Speaking at the conference, Portlaoise prison officer Noel Tuohy said that, contrary to public perceptions, the televisions had never been smuggled into the prison, but were allowed in with the support of the governors.

He accused the IPS of effectively "criminalising" the officers by not correcting the perception that the TVs were smuggled in. "The subliminal message was that prison officers were smuggling plasma televisions into the prison, and if they could smuggle them in, they could smuggle anything, drugs, phones or anything else," he said. The Portlaoise prison officers had been victims of a "tactic of smear", he added.

"It was on every national newspaper and on the news that a plasma screen television had been smuggled into Portlaoise. It wasn't. It was brought in with the full knowledge of the governor."

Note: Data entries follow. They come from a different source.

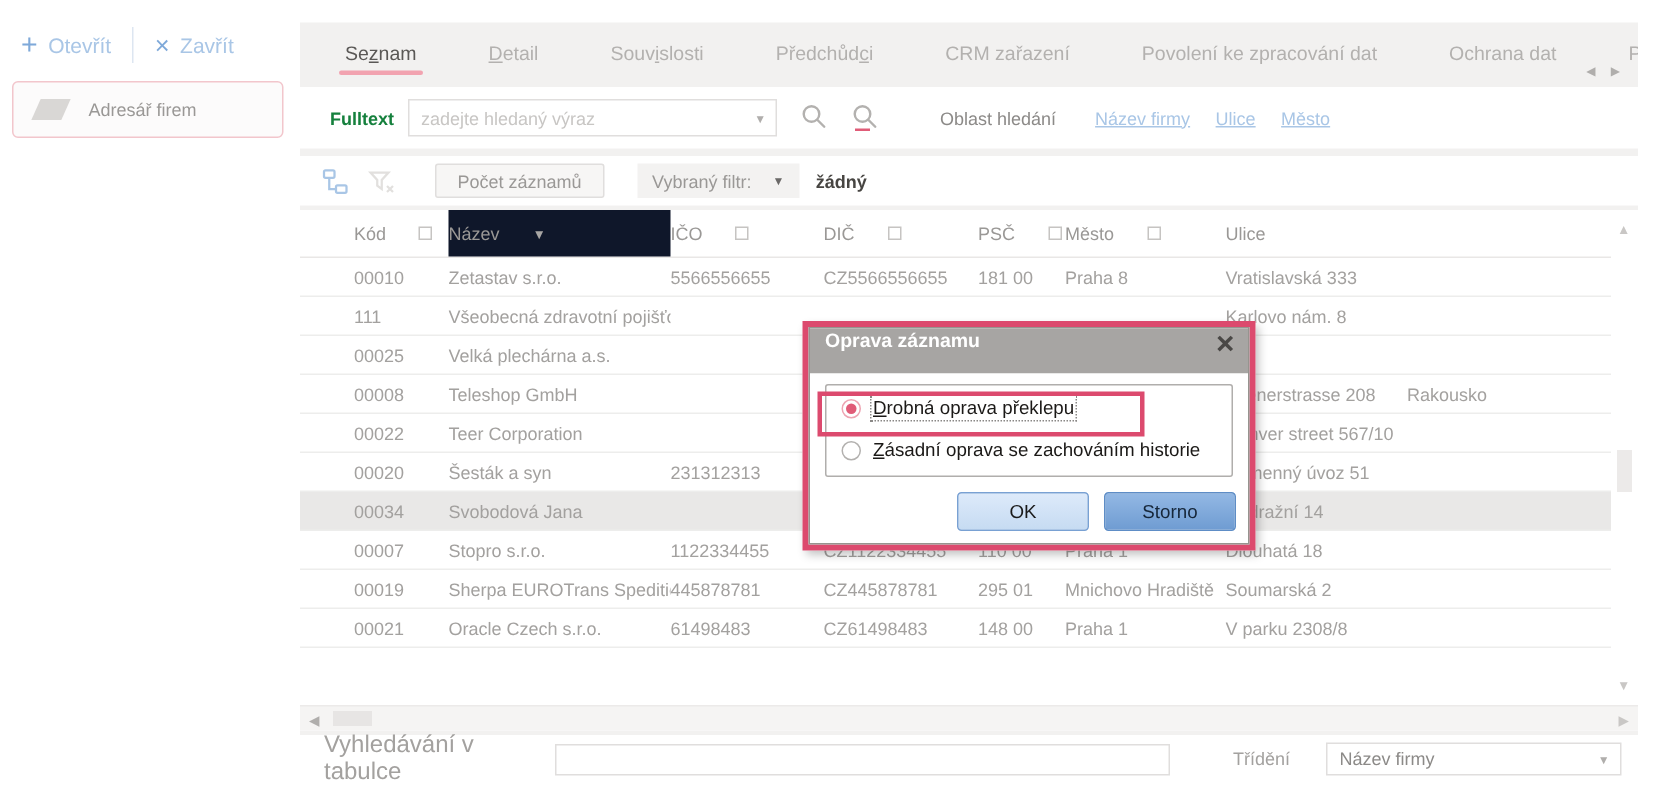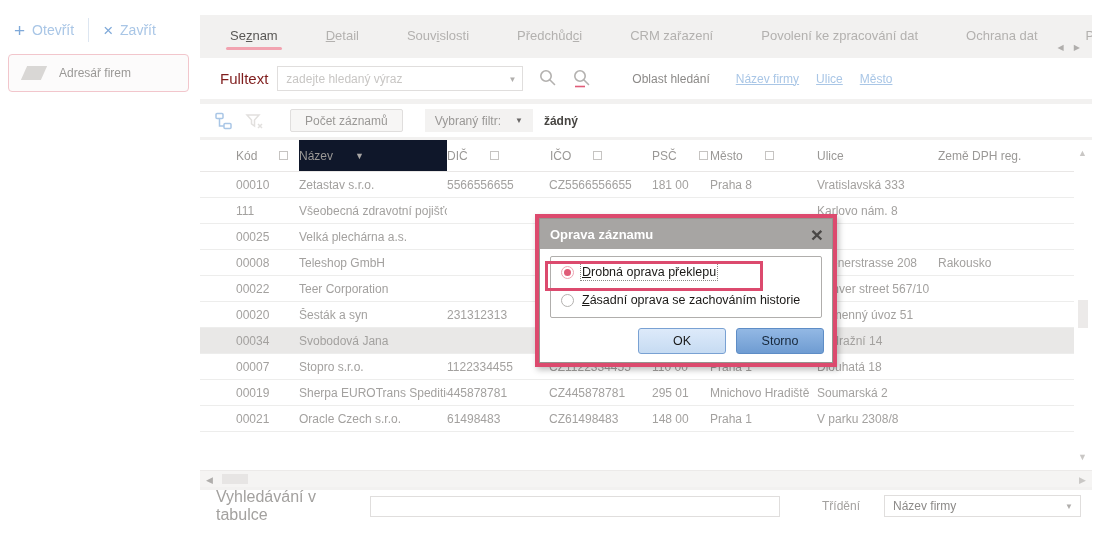"Fulltext" .field-label { color: #7f1d1d -> #15803d; font-size: 15px -> 12px; font-weight: none -> bold }
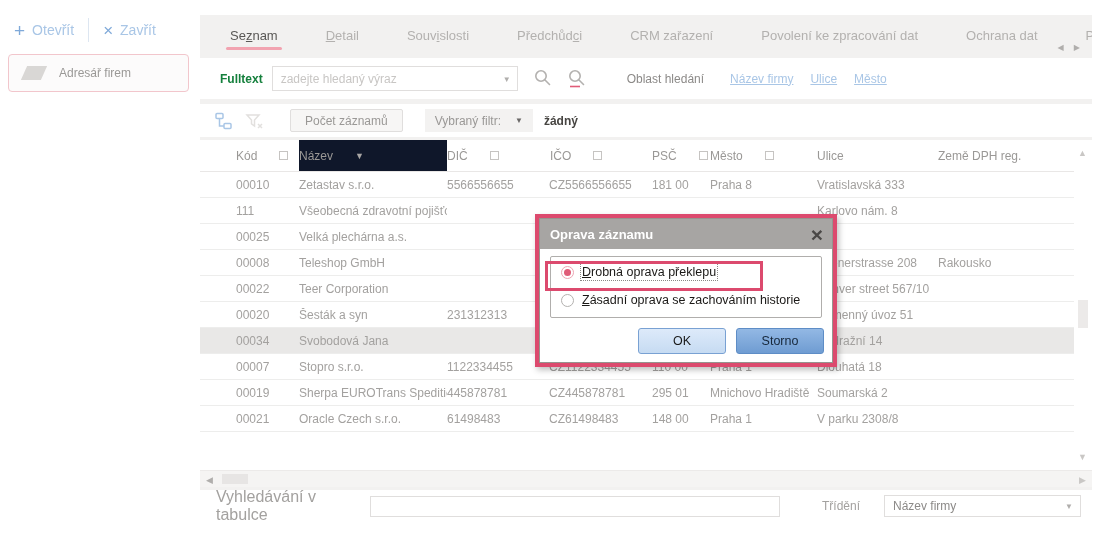"DIČ" div.th { order: before "IČO" -> after "IČO" }
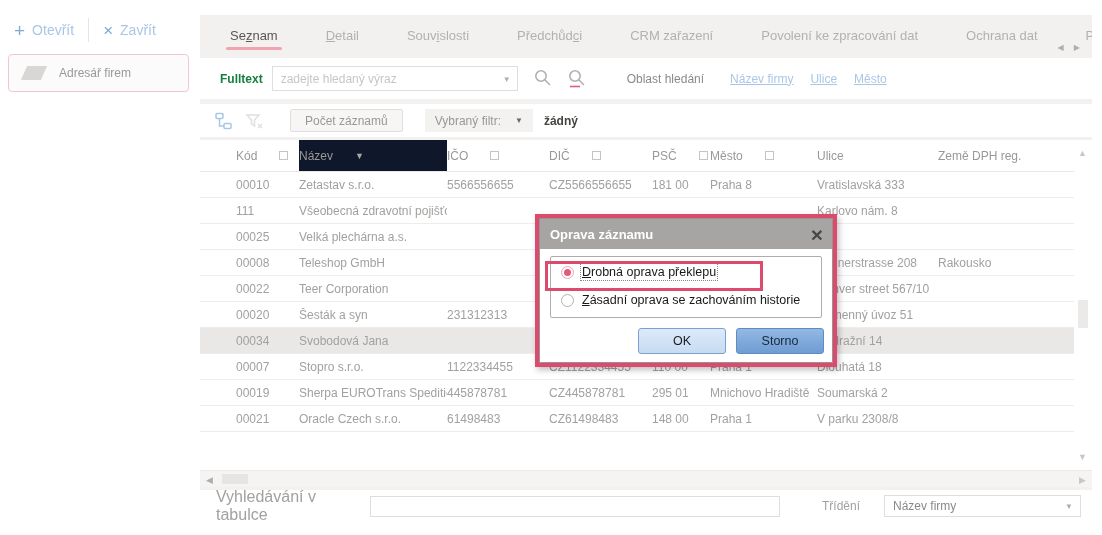"Země DPH reg." div.th { html: <div> <span>Země DPH reg.</span> </div> -> none }
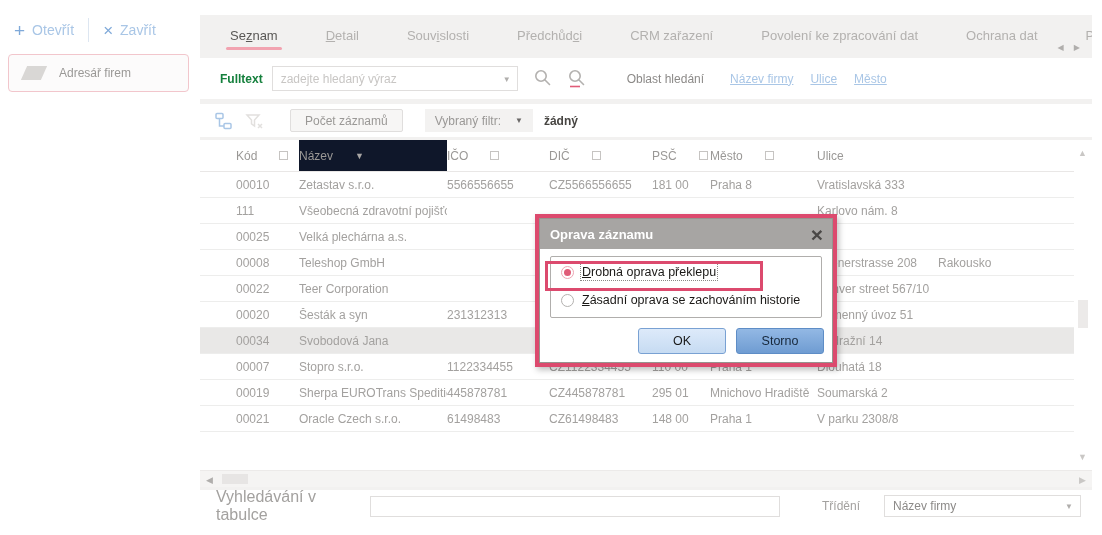"Oprava záznamu" .dlg-title { align-items: center -> none }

He said a "tuck shop" arrangement had been in place for 30 years in Portlaoise which allowed prisoners to buy items like televisions, using their own money. Agreement was sought from the governor of the jail and the goods were bought for prisoners by prison staff, he explained.

A spokesman for the Irish Prison Service denied a false impression of the nature of the seizures had been given. "We made it clear at the time . . . electrical goods that were bought by the prisoners were allowed in." But, he said, "it was felt that type of concession shouldn't have been allowed to the extent that it was".

"There was no impression given by the Irish Prison Service that we suspected officers of smuggling."

Portlaoise POA branch chairman John O'Mahoney called on the prison service to publish the results of a report commissioned after the John Daly Liveline incident. A retired garda superintendent and senior prison service official were asked to carry it out.

"I would say that it's about time that the IPS clarified these matters and defended the good name of the staff at Portlaoise Prison and published this report," he said.

The IPS spokesman said the report was an internal one and would not be published.